A bonewhite light, like death, behind all things.
Under the eyes of the stars and the moon's rictus
He suffers his desert pillow, sleeplessness
Stretching its fine, irritating sand in all directions.

Over and over the old, granular movie
Exposes embarrassments--the mizzling days
Of childhood and adolescence, sticky with dreams,
Parental faces on tall stalks, alternately stern and tearful,
A garden of buggy rose that made him cry.
His forehead is bumpy as a sack of rocks.
Memories jostle each other for face-room like obsolete film stars.

He is immune to pills: red, purple, blue . . .
How they lit the tedium of the protracted evening!
Those sugary planets whose influence won for him
A life baptized in no-life for a while,
And the sweet, drugged waking of a forgetful baby.
Now the pills are worn-out and silly, like classical gods.
Their poppy-sleepy colors do him no good.

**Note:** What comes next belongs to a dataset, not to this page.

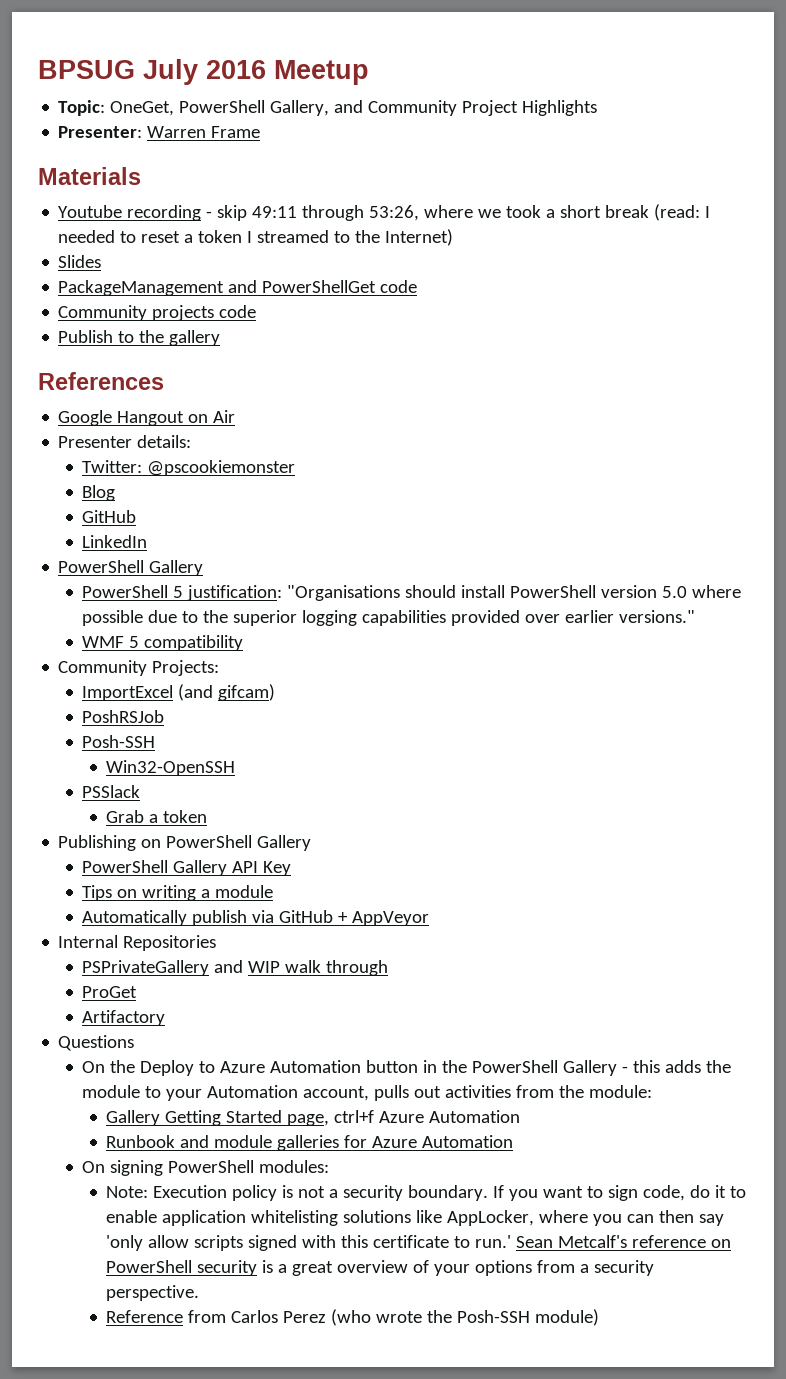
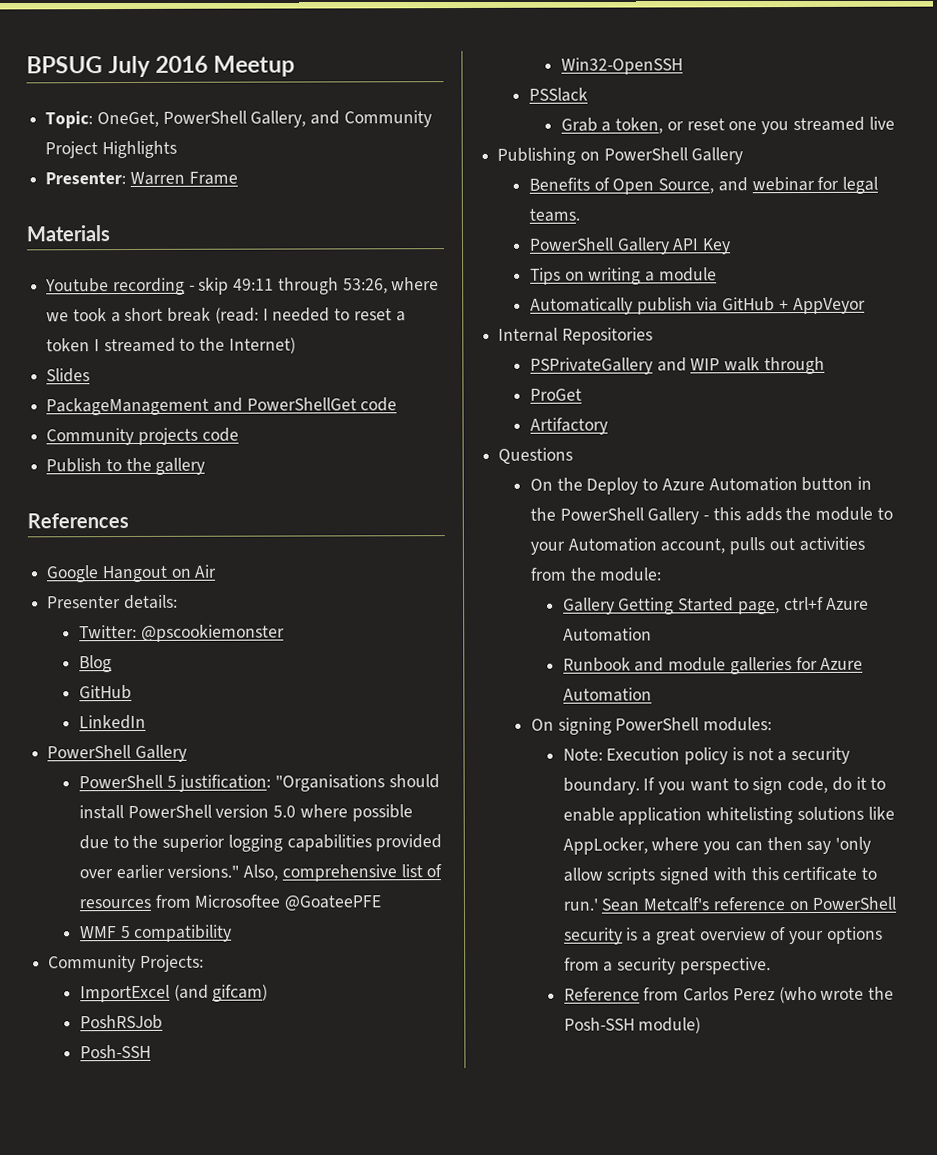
(696, 616) none -> [243,864,443,882] [78,894,382,911] Also, comprehensive list of resources from Microsoftee @GoateePFE
[163,810,208,823] [58,835,312,851] token // Publishing on PowerShell Gallery -> [615,116,895,135] [497,147,744,165] [528,176,879,195] [528,208,580,222] token, or reset one you streamed live // Publishing on PowerShell Gallery // Benefits of Open Source, and webinar for legal teams.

His head is a little interior of grey mirrors.
Each gesture flees immediately down an alley
Of diminishing perspectives, and its significance
Drains like water out the hole at the far end.
He lives without privacy in a lidless room,
The bald slots of his eyes stiffened wide-open
On the incessant heat-lightning flicker of situations.

Nightlong, in the granite yard, invisible cats
Have been howling like women, or damaged instruments.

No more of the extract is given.